Etnikçilik sektörü terörden besleniyor
Doğan Kitap tam sayfa ilan
vermiş:
Kürtler... Kürt Raporu... Devlet ve Kürtler... Kürt Sorunu Hafızası... Kürtler ve Azınlık Tartışmaları... Kürt Mutfağında Ne Pişiyor!..
Pazarlanmaya çalışılan “mamül”lere bakıyorum; “yeni” değil. Hepsi evvelce promosyon operasyonları yapılmış ürünler.

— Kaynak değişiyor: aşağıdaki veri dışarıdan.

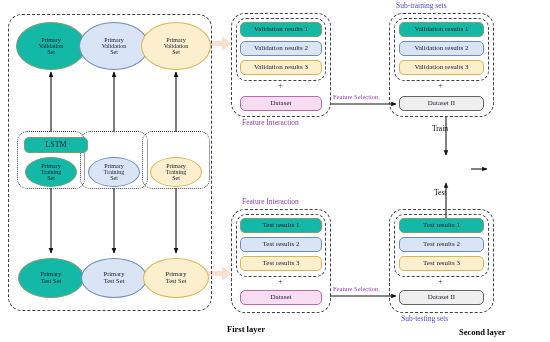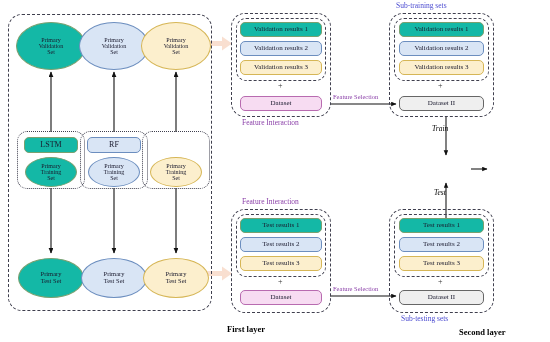"Train" .lbl-black { font-style: italic -> none }
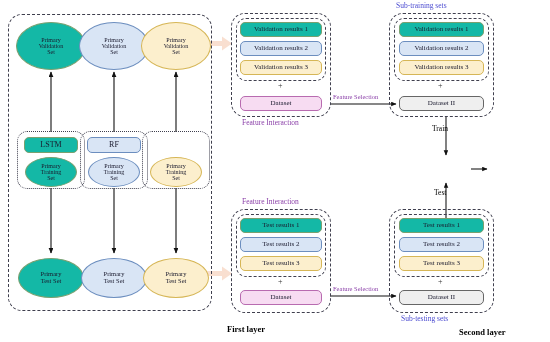"LSTM" div.abs { width: 54px -> 64px }
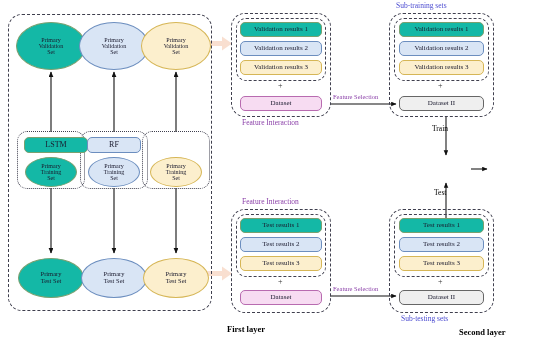"RF" div.abs { html: <div>RF</div> -> none }
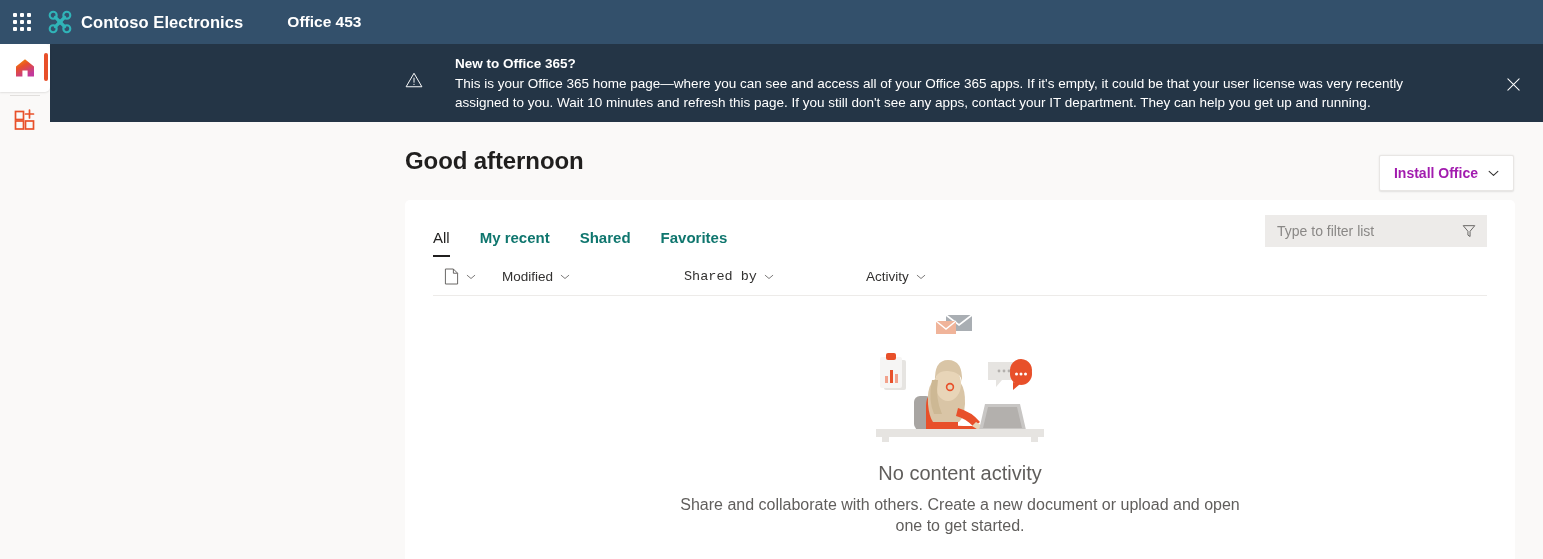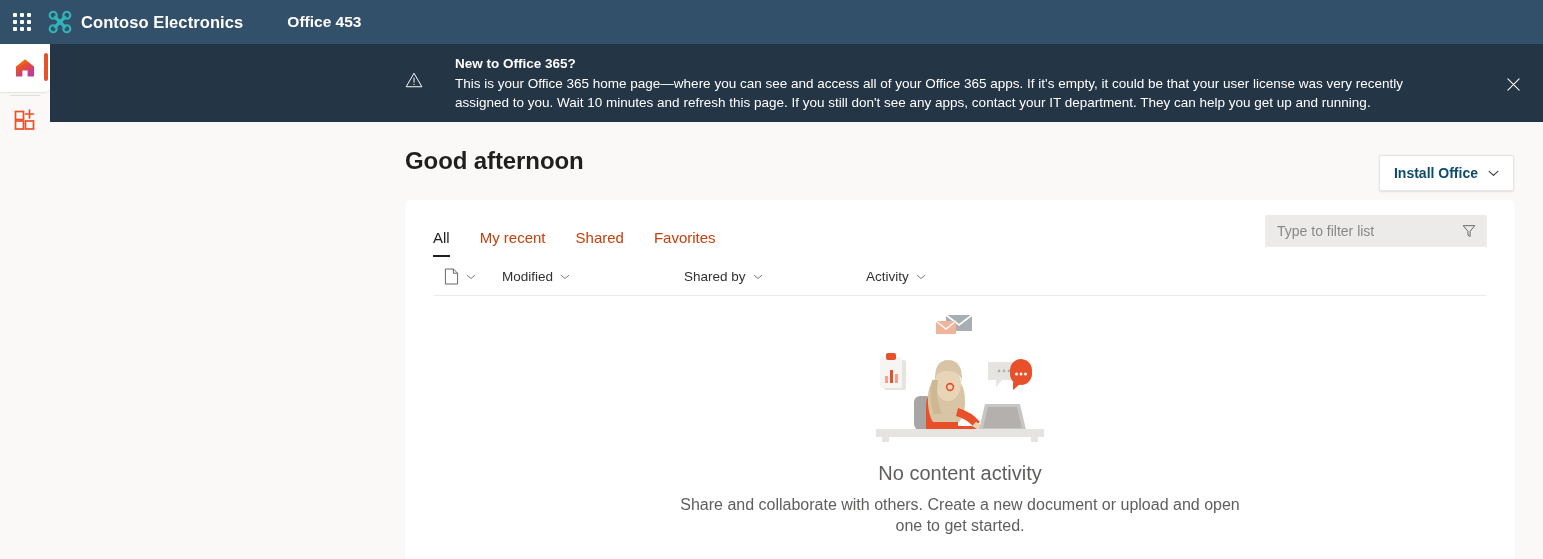"Install Office" .install-label { color: #0c4a6e -> #a21caf }
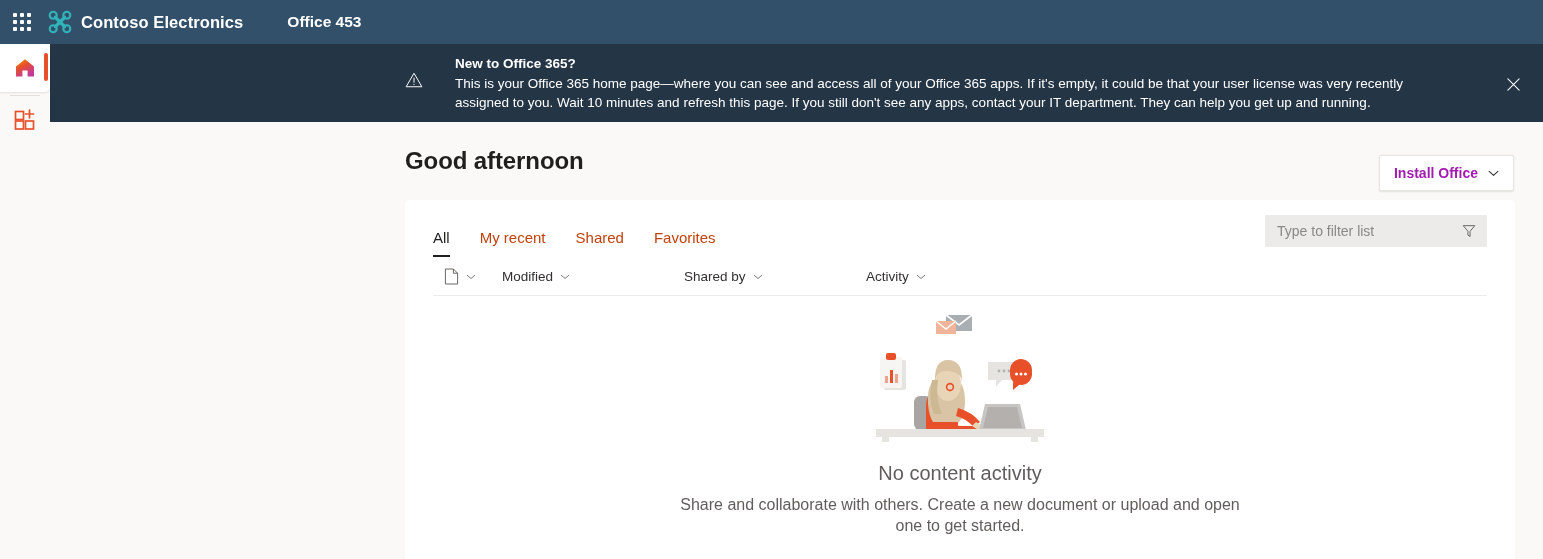"My recent" .tab { color: #c2410c -> #0f766e; font-weight: none -> bold }
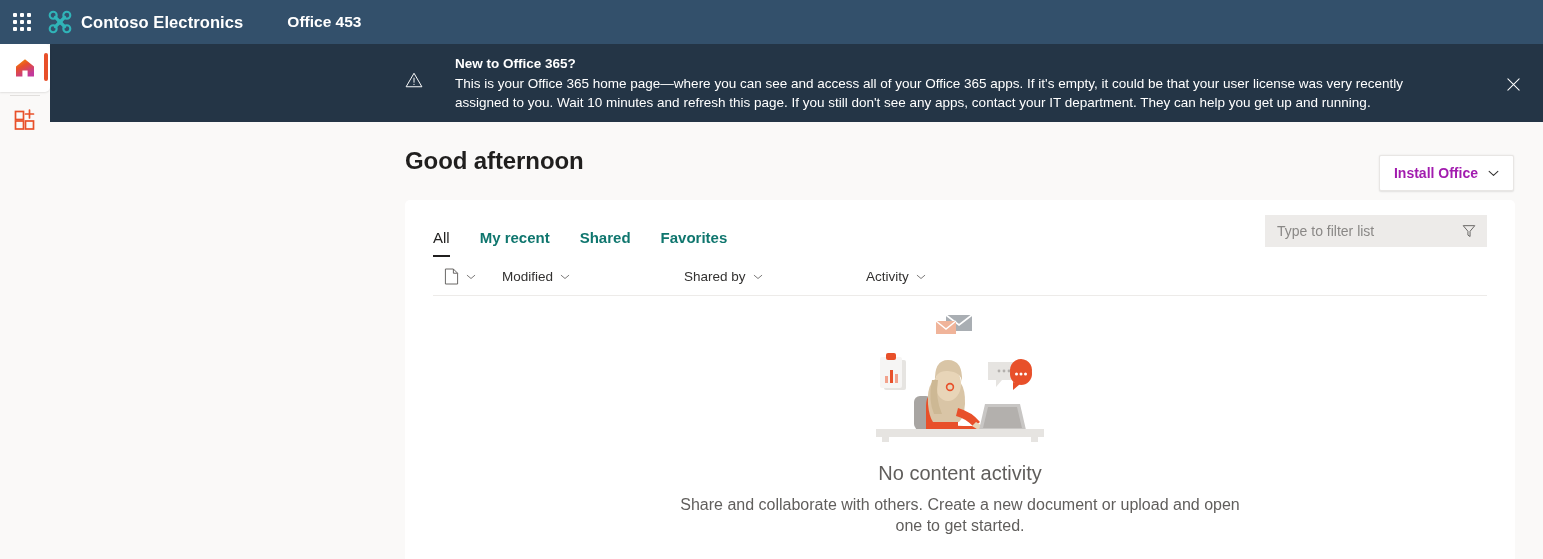"Shared by" .th-shared { font-family: none -> Liberation Mono, monospace }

Yayınevinin internet sitesinde “en yeniler” kısmında ilan edilen kitaplar başka. Cüneyt Ülsever’in Azrail’in Aynası var mesela... Ruth Rendell’ın Kutudaki Canavar’ı var...

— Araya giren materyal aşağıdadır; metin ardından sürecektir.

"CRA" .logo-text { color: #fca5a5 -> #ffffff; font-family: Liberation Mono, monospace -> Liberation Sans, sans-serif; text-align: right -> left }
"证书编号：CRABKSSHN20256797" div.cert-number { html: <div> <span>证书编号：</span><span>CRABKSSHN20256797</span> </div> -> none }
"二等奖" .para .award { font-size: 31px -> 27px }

Ha illa “yemek kitabı satacağım” diyorsa kuruluş; Aynur Tarhan var:
“Bak Mutfakta Hayat var!”
Raf ömrünü tamamlamak üzere olanları, ellerinde kalmasın, zarar-ziyan olmasın diye son gayretle parlatıyorlar desem, kitap son kullanma tarihi olan bir ürün değil ki! 30 sene sonra da çıkar müşterisi.
Sizde yarattığı algıyı bilmem, ama bu ilan sayfasını görünce bana öyle geldi ki;
“Halkların kardeşliği”, “halkların özgürlüğü”, “barış”, “insan hakları”, “eşit vatandaşlık”, “özerklik”, “gerilla” bahane “etnikçilik sektörü”nden edinilen kazanç şahane! Güney Doğu’da yaşayan binlerce insanı “cennetin tapusu” vaadiyle, dayattıkları sanal beklentilerle kandırarak “bedava” ya oynattıkları bir “trajedi”yi, hiç de azımsanmayacak fiyata pazarlıyorlar; değmesin keyiflerine!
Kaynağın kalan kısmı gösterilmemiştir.